Image by James Wiseman

The fragility of democracy

PEJ’s core mission centers on supporting survivors and advancing accountability for atrocities, serious human rights violations, and related abuses committed by state and non-state actors. We don’t discriminate. We partner with national organizations and support local lawyers and investigators. We promote the rule of law and the use of national, regional, and international legal mechanisms to defend human rights. Access to justice is only achievable in strong democracies, where people are heard and trust that pre-established rules will be followed.


This year we saw military takeovers in Myanmar and Sudan and the elimination of the pro-democracy movement in Hong Kong. These countries and many others must face what a lack of democracy means for the guarantee of the human rights of their citizens.

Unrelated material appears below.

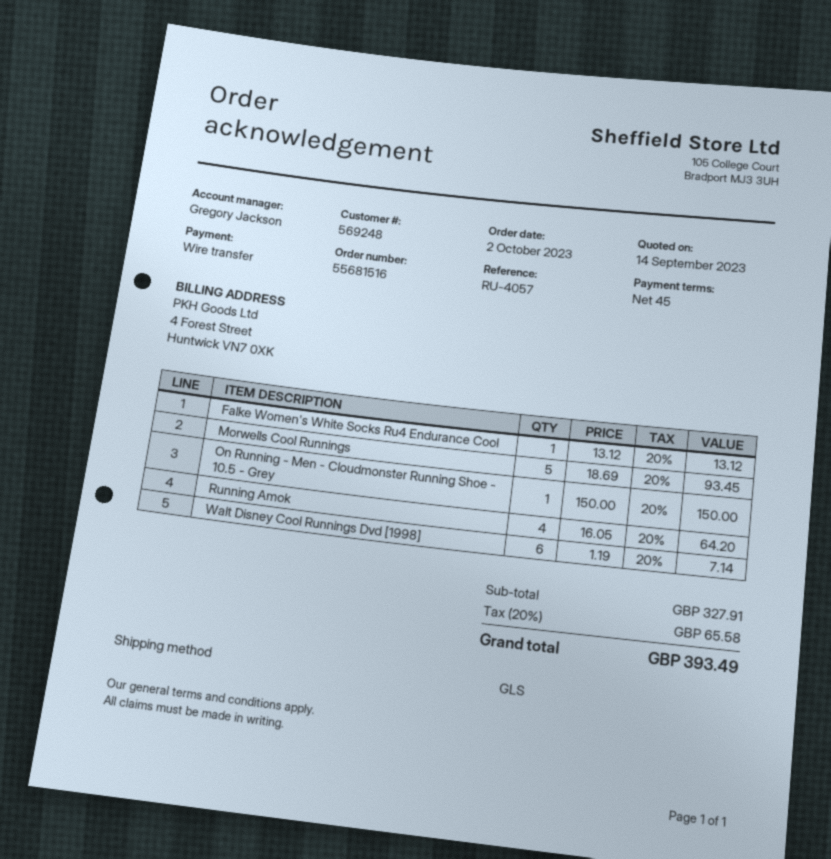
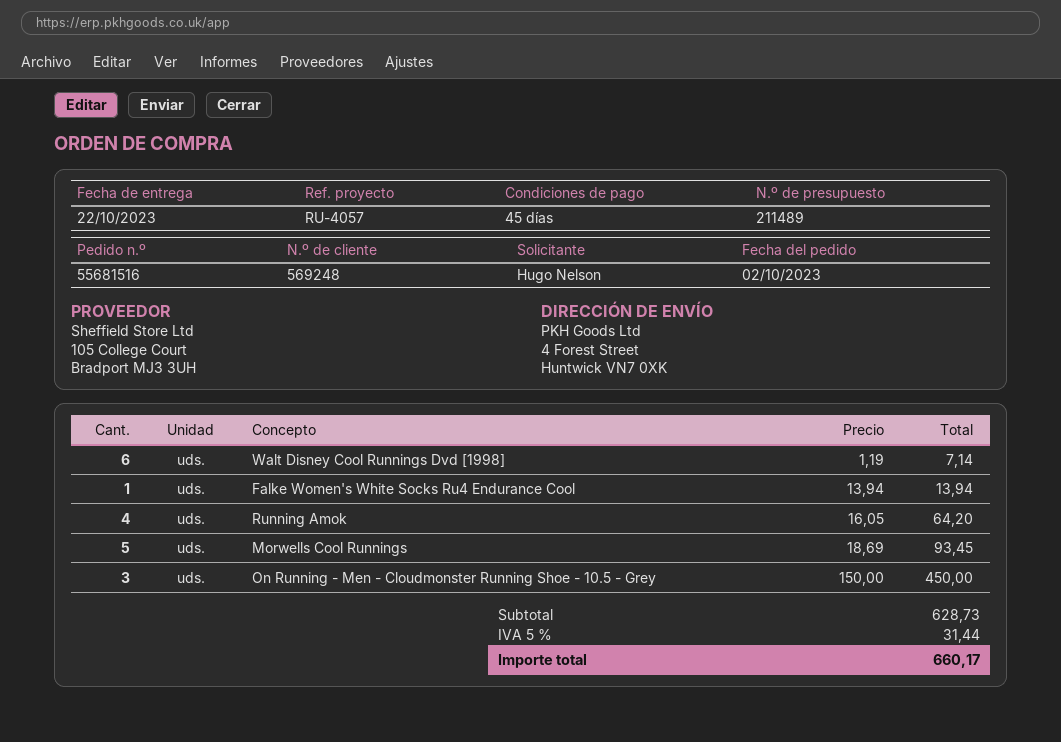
Falke Women's White Socks Ru4 Endurance Cool: 1 x 13.12 = 13.12 -> 1 x 13.94 = 13.94
On Running - Men - Cloudmonster Running Shoe - 10.5 - Grey: 1 x 150.00 = 150.00 -> 3 x 150.00 = 450.00
subtotal: 327.91 -> 628.73
tax: 20% = 65.58 -> 5% = 31.44
total: 393.49 -> 660.17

This year, we also saw democracy threatened in the United States of America, where PEJ is based. We learned that democracy is fragile even in historically stable countries, and we must care for it constantly. If we collectively fail to “walk the talk” and take action to protect democratic values, history tells us that our future is a foregone conclusion. Democracy and its freedoms will be lost.


On January 6, 2021, supporters of then-president Donald Trump stormed the United States Capitol in Washington, D.C. The event was well organized. Violent protesters disrupted a joint session of Congress to overturn the results of the 2020 Presidential Election. Five people were killed, and dozens more were injured. On January 13, 2021, the House of Representatives voted to impeach former President Trump for inciting the insurrection. A U.S. House Select Committee to Investigate the January 6 Attack on the United States Capitol was formed on July 1. On July 20, the Select Committee announced that they would hold a Congressional hearing with the U.S. Capitol Police and the Metropolitan Police Department. More than 700 individuals have been charged, and 70 defendants have been sentenced to date.

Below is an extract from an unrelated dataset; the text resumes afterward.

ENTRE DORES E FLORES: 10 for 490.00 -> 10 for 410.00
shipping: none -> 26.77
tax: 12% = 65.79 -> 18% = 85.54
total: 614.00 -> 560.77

The January 6 insurrection was a threat to democracy because some individuals refused to accept the result of a fair and free election. Former President Trump’s role in disrupting the peaceful transfer of power displayed a flagrant disregard for democracy. The people voted, and their vote was not honored. The recount of votes revealed a wider margin in favor of now-President Biden.


The insurrection serves as a symbol of the growing political divide in the United States and has brought attention to the various ways democracy is eroding as each day passes. Voter suppression is on the rise as politicians introduce new legislation to prevent people from voting, from obstacles to registration to strict voter identification requirements. The January 6 insurrection was not a peaceful protest. Instead, it was an armed attack on the Nation’s Capital. It was an affront to our democratic system that is not exempt from crumbling down. What is not valued may be lost.


History reveals the truth. What we fail to disrupt through justice leads to repetition. All who bear responsibility for the insurrection should be brought to justice. As a collective, we cannot remain complacent. Americans must return to engaging in open dialogues and peaceful actions. The choice is ours. PEJ chooses peace and advocates for peace every day. What do you do and what do you choose?